«Jeremy Corbyn ist besessen vom Hass auf Israel und den Zionismus»: In einem offenen Brief vom Sonntag werfen jüdische Organisationen dem britischen Labour-Chef Antisemitismus vor. Tags darauf versammelten sich Demonstranten vor dem Parlament in London, um gegen Corbyns vermeintlich antisemitische Gesinnung zu protestieren.
Ich werde niemals etwas anderes sein als ein militanter Gegner des Antisemitismus.
Stein des Anstosses ist ein Graffiti mit unzweideutiger Botschaft, gegen dessen Entfernung sich Corbyn 2012 stark gemacht hatte. Dass die Angelegenheit erst jetzt für Aufregung sorgt, habe mit dem «byzantinischen Umgang» der Labour-Partei mit internen Beschwerden zu tun, berichtet SRF-Korrespondent Martin Alioth: «Die Beschwerde blieb liegen und wurde erst in den letzten Wochen intern wieder zu neuem Leben erweckt.»
Der glühende Anti-Kapitalist Corbyn hatte das Graffiti damals auf Facebook verteidigt.
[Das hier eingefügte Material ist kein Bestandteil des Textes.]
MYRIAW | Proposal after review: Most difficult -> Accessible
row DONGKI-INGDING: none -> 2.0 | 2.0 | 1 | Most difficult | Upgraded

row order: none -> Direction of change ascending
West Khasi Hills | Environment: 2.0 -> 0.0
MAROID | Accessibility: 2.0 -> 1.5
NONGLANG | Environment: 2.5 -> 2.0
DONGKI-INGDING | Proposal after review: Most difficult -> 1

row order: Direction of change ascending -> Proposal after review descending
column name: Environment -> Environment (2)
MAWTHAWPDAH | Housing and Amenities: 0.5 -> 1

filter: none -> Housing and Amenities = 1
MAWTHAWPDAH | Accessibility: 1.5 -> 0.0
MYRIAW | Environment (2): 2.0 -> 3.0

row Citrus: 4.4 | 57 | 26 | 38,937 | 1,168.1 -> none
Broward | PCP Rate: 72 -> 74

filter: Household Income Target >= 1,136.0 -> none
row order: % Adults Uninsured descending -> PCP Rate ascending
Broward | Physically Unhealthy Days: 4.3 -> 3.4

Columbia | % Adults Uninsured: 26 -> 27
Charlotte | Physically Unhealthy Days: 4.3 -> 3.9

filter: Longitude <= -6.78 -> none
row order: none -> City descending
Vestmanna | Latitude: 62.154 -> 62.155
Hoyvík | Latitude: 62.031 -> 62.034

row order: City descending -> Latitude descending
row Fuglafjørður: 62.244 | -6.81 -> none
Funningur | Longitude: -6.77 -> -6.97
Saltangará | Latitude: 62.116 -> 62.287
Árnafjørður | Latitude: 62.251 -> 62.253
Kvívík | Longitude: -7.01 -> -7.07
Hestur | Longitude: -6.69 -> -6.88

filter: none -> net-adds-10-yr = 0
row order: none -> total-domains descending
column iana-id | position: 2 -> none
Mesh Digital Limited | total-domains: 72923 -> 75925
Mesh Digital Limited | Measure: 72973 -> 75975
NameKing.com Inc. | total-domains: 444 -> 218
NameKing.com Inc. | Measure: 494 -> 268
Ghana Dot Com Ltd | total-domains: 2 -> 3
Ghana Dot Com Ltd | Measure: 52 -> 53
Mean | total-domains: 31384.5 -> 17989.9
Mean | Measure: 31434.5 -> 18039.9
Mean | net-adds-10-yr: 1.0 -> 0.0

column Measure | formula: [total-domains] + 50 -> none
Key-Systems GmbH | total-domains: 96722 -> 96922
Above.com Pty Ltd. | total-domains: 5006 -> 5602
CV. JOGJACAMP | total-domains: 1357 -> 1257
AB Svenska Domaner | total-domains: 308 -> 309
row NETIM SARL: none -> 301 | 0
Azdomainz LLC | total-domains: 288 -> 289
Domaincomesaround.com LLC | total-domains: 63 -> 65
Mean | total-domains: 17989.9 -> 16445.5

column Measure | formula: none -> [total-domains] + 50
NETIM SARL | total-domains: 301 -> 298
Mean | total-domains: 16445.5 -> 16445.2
Es solle im Namen der Kunstfreiheit nicht entfernt werden. Nun rechtfertigt sich der Labour-Chef mit dem Argument, er habe damals nicht richtig hingeschaut.
Auf die Vorwürfe reagierte Corbyn am Montagabend – ebenfalls in einem offenen Brief. Darin stellte er klar, dass das Bild eindeutig eine antisemitische Verschwörungstheorie aufnehme. Und: «Ich werde niemals etwas anderes sein als ein militanter Gegner des Antisemitismus.»
Jeremy selbst ist kein Antisemit, aber er hat es zugelassen, dass ihn Antisemiten überall auf der Welt zu ihrem Posterboy gemacht haben.
SRF-Korrespondent Alioth verfolgt Corbyns Politkarriere seit Jahrzehnten. Er sagt: «Corbyn ist ein altmodischer, romantischer Linker, der schon immer auf der Seite irgendwelcher Befreiungsbewegungen stand.» Entsprechend deutlich bezog Corbyn in Vergangenheit auch im Nahostkonflikt Stellung.
Er solidarisierte sich dabei allerdings, wie Alioth berichtet, nicht nur allgemein mit der palästinensischen Sache. Corbyn sei auch für militante Organisationen wie Hamas und Hisbollah eingetreten. «Daraus folgt fast schon automatisch eine scharfe Israel-Kritik, die leicht antisemitische Untertöne annehmen kann.»
Auch aus dem eigenen Lager gibt es Kritik am Parteichef. Die altgediente Labour-Politikerin Margaret Hodge, Tochter jüdischer Flüchtlinge aus Deutschland und Österreich, sagt etwa: «Jeremy selbst ist kein Antisemit. Aber er hat es zugelassen, dass ihn Antisemiten überall auf der Welt zu ihrem Posterboy gemacht haben.»
Corbyn sieht sich selbst als Gutmensch, als Freund aller Entrechteten und Anti-Rassist.
Auffällig ist: Seit Corbyn 2015 die Parteiführung übernommen hat, wurden wiederholt antisemitische Ausfälle von Labour-Mitgliedern publik. Auch deswegen werde Corbyn immer wieder vorgeworfen, klammheimlich mit dem Antisemitismus zu sympathisieren, zumindest aber unempfindlich für das Problem zu sein, so Alioth.
Der Labour-Chef räumte in seinem Schreiben ein, dass sich linke Israel-Kritik manchmal mit Antisemitismus vermische; etwa, wenn das Handeln der israelischen Regierung mit dem der Nazis verglichen werde.
Was ist am Vorwurf dran?
Die Gretchenfrage bleibt: Wie hält es Corbyn tatsächlich mit dem Judentum? Ein Teil der Kritik an Corbyn sei von grundsätzlicher Ablehnung gegenüber dem streitbaren Politiker getragen, der auch die eigene Partei spalte, sagt Alioth: «Teile der Labour-Partei instrumentalisieren jede vermeintliche Schwäche, die sie an ihm finden können.»
Aber: Corbyn sehe sich selbst als Gutmenschen, als Freund aller Entrechteten und Anti-Rassisten: «Damit kann er ja per Definition kein Antisemit sein, glaubt er – und deswegen hat er wohl bisher so taub reagiert». Beim Thema Antisemitismus scheine Corbyn schlicht die Sensibilität und das Verständnis zu fehlen, schliesst der SRF-Korrespondent.